Secret London Conversations Led to Air India’s Massive Jet Order

Mint: Secret London conversations led to Air India's massive jet order

Secret London conversations led to Air India’s massive jet order

How secret talks in London led to the huge order of planes by Air India. BENGALURU/PARIS: The Tata Group, which owns Air India, is now in the same group as other companies that want to become global carriers.

Times Now: Secret London conversations led to Air India’s massive jet order

It tentatively agreed on Tuesday to buy almost 500 jets from Airbus and Boeing so it could compete with other airlines in the U.S. and around the world.

One airline made the biggest deal it has ever made

People who were involved in the talks say that it took months of secret talks that took place near Britain’s Buckingham palace and ended with a party over coastal Indian curries.

Tuesday, the agreement was made public, and leaders from the top G20 countries praised it in a diplomatic move. Tata Group took back control of Air India last year after the government had owned it for decades. They only put out six paragraphs. Its low-key announcement shows how a new breed of private airline owners, like IndiGo’s founders, are changing a financially risky Indian airline industry. Insiders said that the deal had been in the works for more than a year. They told details of the process on the condition that they not be named.

Last summer, serious talks started, and they went on until a few days before Christmas when a plan was made. As the huge size of the deal started to become clear, Reuters reported in December that the two sides were getting close to a record 500-plane deal. The place where most deals were made was St. James’ Court, a fancy Victorian hotel in London’s West End near Buckingham Palace.

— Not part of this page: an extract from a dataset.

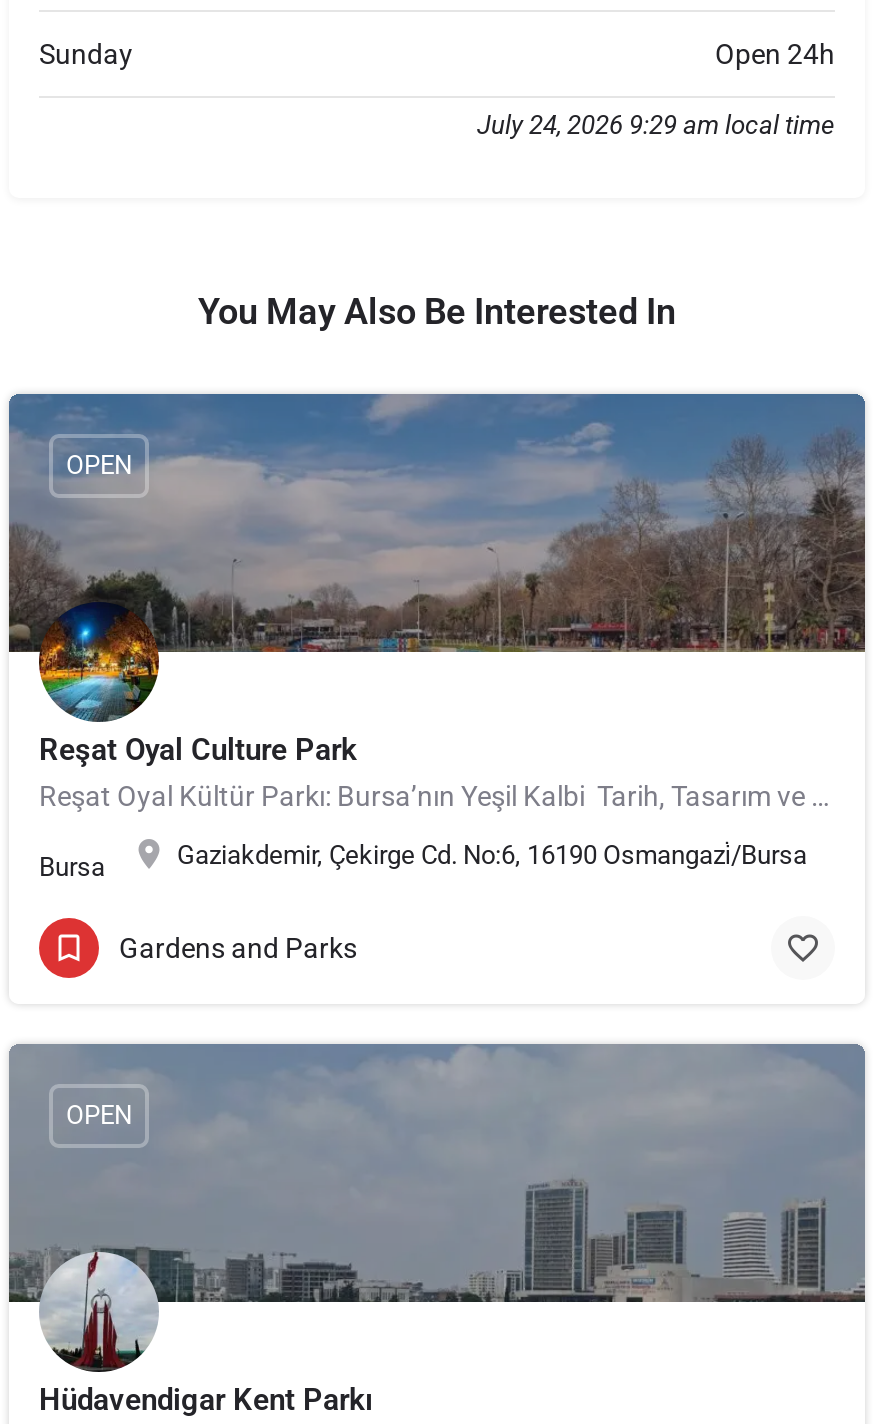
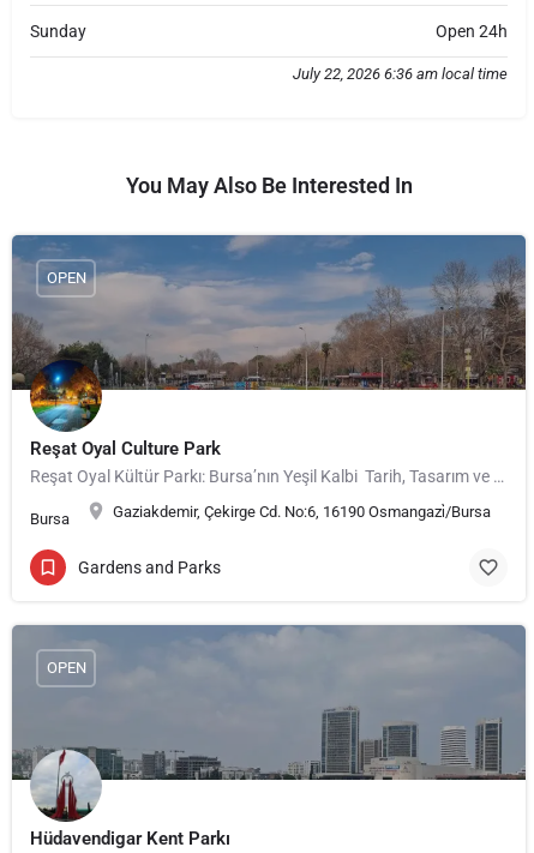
[477,110,835,140] July 24, 2026 9:29 am local time -> [293,65,508,83] July 22, 2026 6:36 am local time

A traditional way for the aircraft industry to do business:

Negotiators from the airline, plane makers, and engine giants stayed at the Tata-owned hotel and nearby suites for days at a time during a “bake-off,” which is a traditional way for the aircraft industry to do business.

They wanted a bigger piece of a market that was growing quickly and where many airline growth plans had come and gone.

Now, Boeing had a chance to get back on top of the single-aisle jet market in India and cut into Airbus’s big lead. Airbus wanted a larger share of the market for wide-body planes, which was led by its rival. Both had a lot of orders, so neither could get them all.

India was trying to get back the business of tourists and its own people who had moved away from the country. Politics set the stage, but the talks were about business, and they were tough.

Airbus Chief Commercial Officer Christian Scherer told Reuters on Tuesday:

“If things are done right, it has all the ingredients to be really solid,” Airbus Chief Commercial Officer Christian Scherer told Reuters on Tuesday. “The political will of the country to regain sovereignty of international connectivity coming together with the ambition of the mighty Tata.””Systematic and tough”

On a cold day in December, the battle for attention played out all over London. On one side of the city, Airbus was in talks with Air India, while on the other side, it was in court with Qatar Airways over the fate of similar A350 jets.

Air India got ahead of Qatar in the line for smaller jets:

Later, Airbus and Qatar Airways worked out their differences over contracts and safety, but Air India got ahead of Qatar in the line for smaller jets, even though sources say the Gulf airline also won a lot of money in damages.

Nipun Aggarwal, who is Air India’s chief commercial and transformation officer, and Yogesh Agarwal, who is in charge of buying planes, led negotiations that often went late into the night. Sellers kept coming up with new “best offers” while they ate room service.

“Air India negotiated hard, and even though the team has never worked in aviation before, they are very smart. They are as good at making deals as some of the best in the business “one person said.

Another person who saw the billions come together said that the Air India negotiators were “methodical, tough, and very smart”.

The restaurant has a Michelin star:

The London talks ended with dinner at the hotel’s Indian restaurant Quilon, which is known for its seafood and coastal food from places like Goa and Kerala.

Even though the battle between planemakers is the main focus of any jet deal, engines are often important and can speed up or slow down the deal as a whole. As engine talks went on, plans to make announcements on the anniversary of when Tata took over Air India fell through.

Insiders say that General Electric is the biggest overall winner because it gets most of the lucrative engine deals. Its CFM joint venture with Safran beats Raytheon’s Pratt & Whitney on Airbus A320neos. The sale of 40 Airbus A350s also helped Rolls-Royce.

GE’s win shows how long it can take to make a strategic deal in aviation. It took about 10 years to get to this point.

It won a bid for 27 engines for Air India A320 planes in 2014

Soon after, it got Vistara to use its engines on seven planes, which turned into an order for 70 planes later on. IndiGo switched from Pratt & Whitney to GE after technical problems that Pratt says have been fixed. This was the turning point.

Analysts warn that Air India’s plans still face a lot of problems. It needs to offer better service and be more efficient if it wants to make a real dent in Doha and Dubai, which are already very strong hubs.

But dealmakers will keep coming to India because of its potential. CAPA India says that IndiGo is considering putting in an order for 500 jets on its own.